0317    LU <- xBuf, At[LRJStart,17];
0320    APCTask&APC <- xBuf3, At[LRJStart,20];
0321    WriteCS0&2, At[LRJStart,21];
0322    LU <- xBuf1, At[LRJStart,22];
0323    APCTask&APC <- xBuf3, At[LRJStart,23];
0324    WriteCS1, At[LRJStart,24];
0325    T <- xfTemp, GoTo[LRJloop], At[LRJStart,25];

LRJIncCount:
0326    T _ xfTemp _ (xfTemp) + 1, UseCTask, GoTo[LRJRet], At[LRJStart,26];

This loop stuffs the downloaded microcode from main memory into the D0's control store... so the download had apparently completed, but why was the copy to the control store never finishing? 

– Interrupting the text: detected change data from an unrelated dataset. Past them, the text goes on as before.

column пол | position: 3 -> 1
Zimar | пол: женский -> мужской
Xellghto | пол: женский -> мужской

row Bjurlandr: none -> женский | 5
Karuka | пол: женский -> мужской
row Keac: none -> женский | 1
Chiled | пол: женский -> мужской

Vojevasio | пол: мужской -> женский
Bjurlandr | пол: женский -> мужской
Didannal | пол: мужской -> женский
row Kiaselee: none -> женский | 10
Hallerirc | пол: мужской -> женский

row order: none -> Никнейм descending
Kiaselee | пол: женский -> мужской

Even though microcode's not the easiest thing to read, the code is fairly simple: it copies microcode data from main memory into the microcode store until it finds an entry with a destination address of 7777; this exit condition is tested for by the instruction at 0314, the actual branch takes place in 0315.  So the only obvious way to get an infinite loop here is if the microcode data in memory is somehow invalid and doesn't have an entry with address 7777 specified in it.  If that were to occur, the microcode would loop through memory forever since there are no other exit conditions.

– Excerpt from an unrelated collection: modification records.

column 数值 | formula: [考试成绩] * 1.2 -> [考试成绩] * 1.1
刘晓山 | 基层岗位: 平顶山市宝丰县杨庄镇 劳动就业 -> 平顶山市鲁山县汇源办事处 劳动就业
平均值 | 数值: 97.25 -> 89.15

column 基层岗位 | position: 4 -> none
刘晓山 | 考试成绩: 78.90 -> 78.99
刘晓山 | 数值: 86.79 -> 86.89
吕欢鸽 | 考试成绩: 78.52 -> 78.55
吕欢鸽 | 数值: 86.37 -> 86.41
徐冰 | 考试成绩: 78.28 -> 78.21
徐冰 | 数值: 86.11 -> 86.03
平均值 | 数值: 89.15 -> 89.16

I decided to look a step back in the boot process and see what the actual microcode download was doing -- perhaps by looking at the behavior of the microcode during download some additional secrets would be revealed.  I set the logic analyzer to trigger at E3InStart (microcode address 2110) and rebooted the Dolphin.  And what I noticed was that shortly after triggering, the microcode execution trace fell right back into that same LRJloop as above -- so the download was being short-circuited for some reason.  I moved the trigger back to LRJloop, and I could watch the Dolphin jump into that loop while my IFS server was still sending microcode.  So it was 100% clear that whatever I was sending, the Initial microcode didn't like it.

But why?

If the microcode that the IFS sent was invalid or corrupted (bad checksum) or just being ignored it'd trigger a retry of the MicrocodeBootRequest, but that's not what was happening -- the Initial microcode was reading in a single Ethernet packet, taking zero bytes out of it, and continuing happily on its way -- leaving no data in memory for the LRJloop code to copy, and no "7777" marker to indicate the end of the transfer.

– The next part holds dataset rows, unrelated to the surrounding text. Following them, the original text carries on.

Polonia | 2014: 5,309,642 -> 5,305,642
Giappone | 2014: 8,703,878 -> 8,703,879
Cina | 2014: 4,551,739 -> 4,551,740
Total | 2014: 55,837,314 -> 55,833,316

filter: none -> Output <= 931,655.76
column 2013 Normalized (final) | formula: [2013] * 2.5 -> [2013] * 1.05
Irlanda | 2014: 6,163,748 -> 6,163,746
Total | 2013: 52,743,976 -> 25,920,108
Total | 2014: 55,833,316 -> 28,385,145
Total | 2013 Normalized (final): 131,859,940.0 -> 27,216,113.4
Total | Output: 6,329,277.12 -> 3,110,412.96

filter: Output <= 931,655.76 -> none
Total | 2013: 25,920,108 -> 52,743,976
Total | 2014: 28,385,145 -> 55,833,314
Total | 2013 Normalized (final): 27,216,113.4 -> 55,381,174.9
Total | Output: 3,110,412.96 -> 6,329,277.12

Zero bytes... none of the packets that IFS is sending should have a zero byte payload.  Except that pesky garbage packet I hacked in to satisfy the boot ROM microcode... hmm.  Well, it made no sense at all, because the Initial code also discards the first packet it receives, but just for the fun of it I hacked the IFS code again.  This time I modified it to send the garbage packet only for the Initial microcode, not for the AltoD0 microcode.

It worked.  It worked.  The boot ROM pulled down Initial, Initial pulled down AltoD0, and the emulator booted into the Alto Net Executive via a Breath Of Life packet (just like a real Alto!) and there you have it.

As to why this hack (on top of a hack) works, I'm still not sure.  I don't know why the D0's Boot ROM and Initial microcode skip that first packet -- the Xerox IFS implementation doesn't send a garbage packet, it effectively does exactly what my re-implementation does.  Further, the boot microcode on the Dorado (the D0's ECL-based big brother, which uses the same MicrocodeBootRequest protocol) doesn't discard any packets at all!  As far as I can tell, my IFS code (and the hardware it's built on top of) isn't doing anything incorrect, but I can't discount having overlooked something.  The discrepancy between the Dolphin and the Dorado's microcode makes me think that the Dolphin may have had some kind of hardware bug that the boot microcode is working around.

The 1100 Console's deflection yoke
At this point I'm pretty close to having the system running again, but I need to fix the issue with the console's lack of vertical deflection.  The cause is the deflection yoke: the vertical windings were corroded by the glue used to hold them in place, and went open.  Fortunately, a fellow I know rewinds transformers and the like for audio folks and he's graciously taken it on as a short project, so hopefully when that's complete I'll be able to see an actual picture on screen.

After that, I need to work on the hard drive, after which I can have all kinds of fun (it'd be neat to try to get Cedar running, for one..)  Then... I tackle the Dorado...

 

 

 

 

Other Projects

In addition to the Dolphin and the Dorado projects, I also semi-recently acquired a DEC PDP-11/60, an 11/20, most of a Honeywell DDP-416 processor, a Raytheon 704, a DEC KS10, and I will be taking a trip later this year to grab a PDP-15.  I also still have to finish restoring the PDP-11/45, reading in about 80 QIC tapes for the Three Rivers PERQ, and there's probably at least three other things I've forgotten. I guess what I'm saying is: I have a problem, this blog is a cry for help, won't someone please help me end the pain.

Until next time (probably September of 2025, by my reckoning), be excellent to each other... and PARTY ON, DUDES!